The paragraph continues as the narrator says: “Most of the roads left by the Romans would by then have become broken or overgrown, often fading into wilderness.” Again, by writing “would have become” instead of “were,” a measure of doubt and uncertainty creeps into the story. Already, in the verb tenses alone, the narrator’s memory is revealing itself to be unstable. There are many more examples in the following paragraphs, including one where the narrator speculates that people of this ancient time “would have regarded” the appearance of ogres as normal occurrences.

Throughout this opening section and at the beginnings of following chapters, the narrator continually reminds us that we are not, in fact, in the past, but are viewing the past through the lens of the present. This is just a minor, subtle detail, but the effect on the mood and atmosphere of the story is large.

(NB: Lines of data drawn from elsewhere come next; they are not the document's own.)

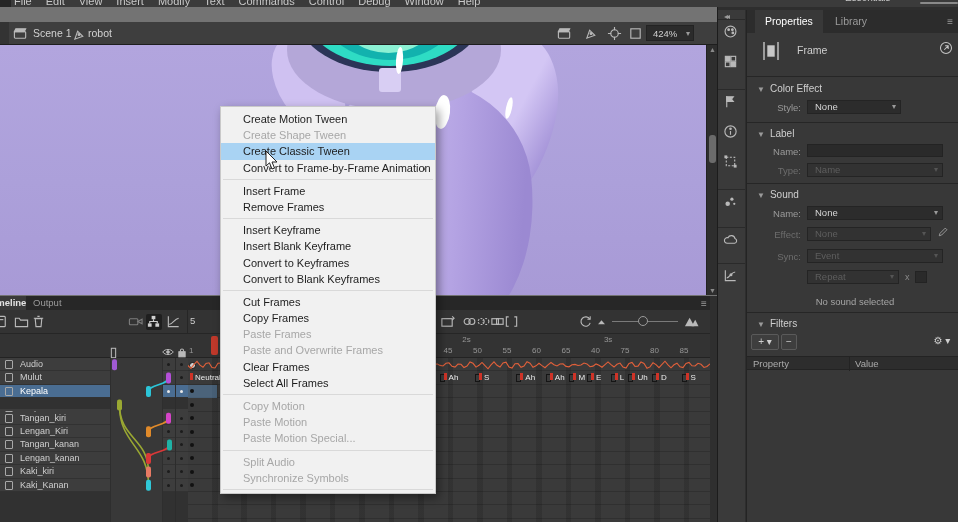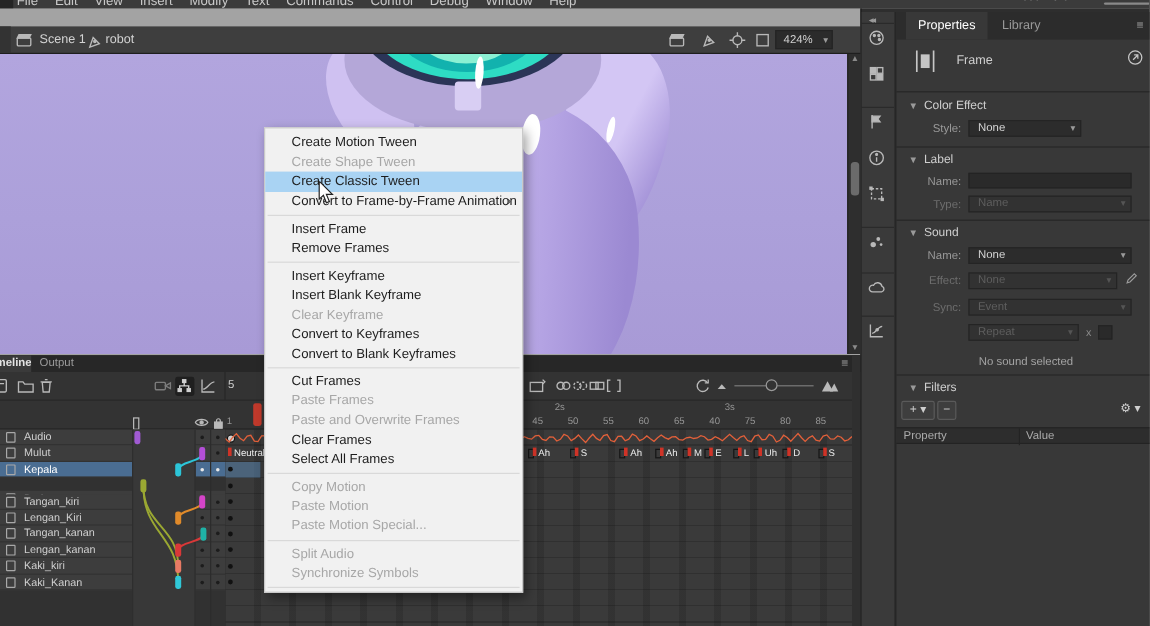--- a/index.html
+++ b/index.html
@@ -3,7 +3,7 @@
 <meta charset="utf-8">
 <style>
   html,body{margin:0;padding:0;background:#191919;}
-  .app{position:relative;width:958px;height:522px;overflow:hidden;background:#a3a3a3;
+  .app{position:relative;width:958px;height:522px;overflow:hidden;background:#737373;
        font-family:"Liberation Sans",sans-serif;-webkit-font-smoothing:antialiased;color:#ccc;}
   .abs{position:absolute;}
   svg.ic{display:block;}

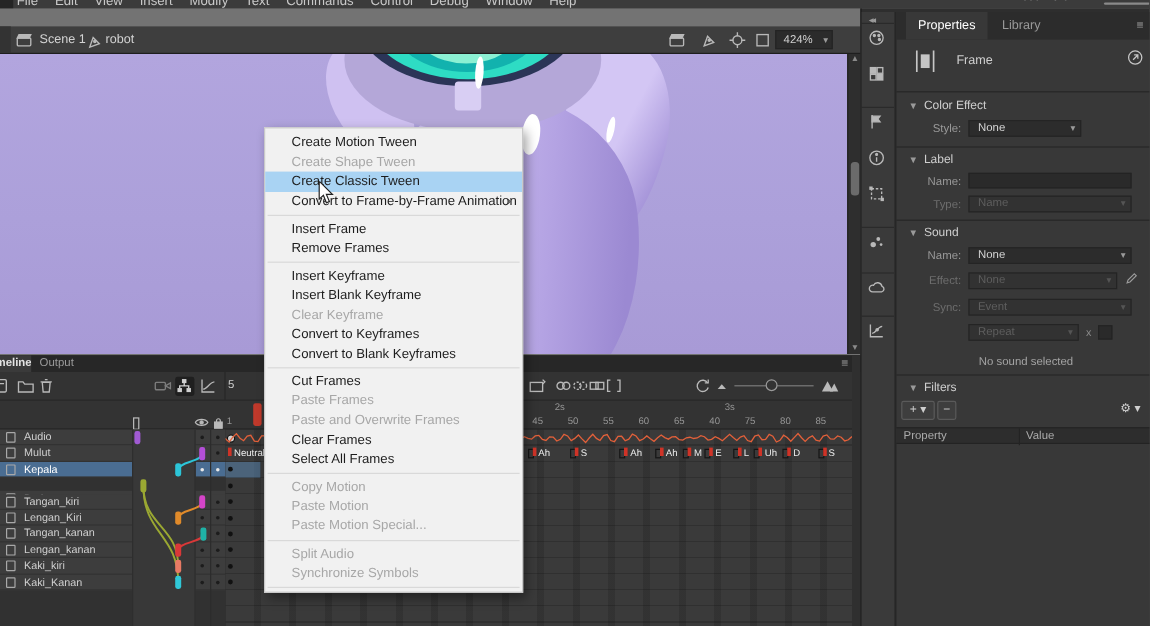--- a/index.html
+++ b/index.html
@@ -630,7 +630,6 @@
       <div class="cm-sep"></div>
       <div class="cm-item">Insert Keyframe</div>
       <div class="cm-item">Insert Blank Keyframe</div>
-      <div class="cm-item dis">Clear Keyframe</div>
       <div class="cm-item">Convert to Keyframes</div>
       <div class="cm-item">Convert to Blank Keyframes</div>
       <div class="cm-sep"></div>

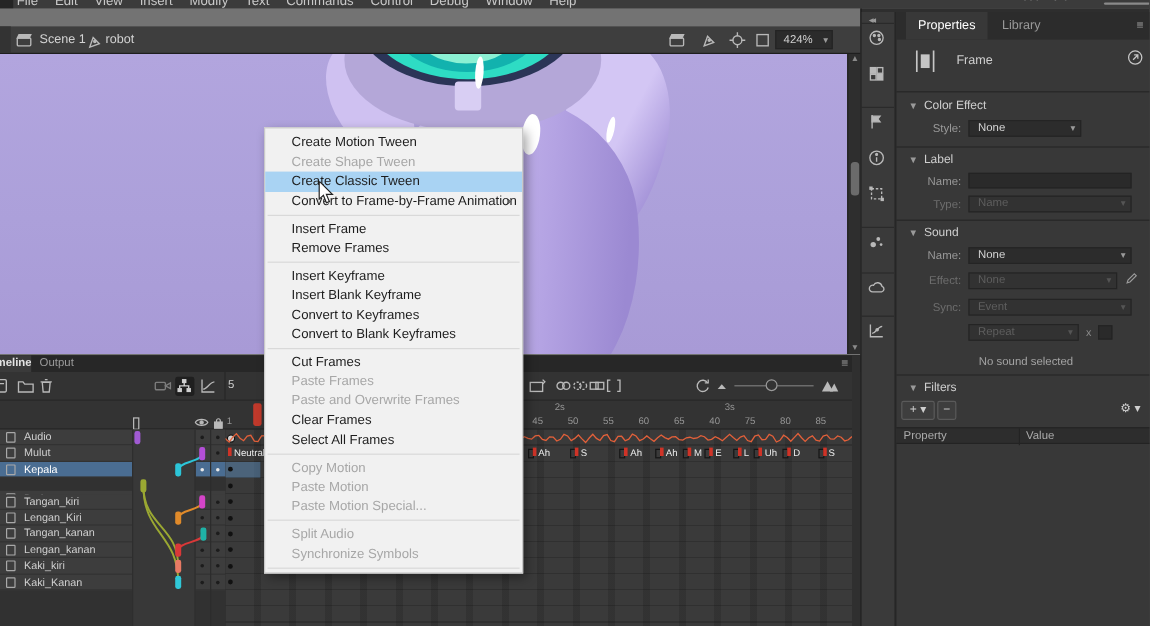--- a/index.html
+++ b/index.html
@@ -634,6 +634,7 @@
       <div class="cm-item">Convert to Blank Keyframes</div>
       <div class="cm-sep"></div>
       <div class="cm-item">Cut Frames</div>
+      <div class="cm-item">Copy Frames</div>
       <div class="cm-item dis">Paste Frames</div>
       <div class="cm-item dis">Paste and Overwrite Frames</div>
       <div class="cm-item">Clear Frames</div>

The narrator tells us that the two main characters of the novel, an elderly couple named Axl and Beatrice, “lived an isolated life, but in those days few were “isolated” in any sense we would understand.” At the beginning of the following chapter, the narrator informs us that, “In a village like this, many items necessary for their journey—blankets, water flasks, tinder—were communally owned and securing their use required much bargaining with neighbours.” My last example comes from the beginning of the third chapter, as the narrator explains that, “The Saxon village, viewed from a distance and a certain height, would have been something more familiar to you as a “village” than Axl and Beatrice’s warren.”

It is as if the narrator is a guide, somewhat like an anthropologist, who is explaining to us how this distant and lost culture lived. He must remind us that we cannot assume things about their lifestyle because they lived in ways that we have forgotten; in fact, even the use of quotation marks around “isolated” and “village” indicates that the words we use to describe our world would not have made sense to them, as they would not have had a reference point for our words. In this way, Ishiguro emphasizes the importance of place and time on the consciousness of his characters, while simultaneously calling into question the validity of the story by casting it in the context of a memory. This is, I think, the key to Ishiguro’s novels, and it receives its fullest expression in The Buried Giant.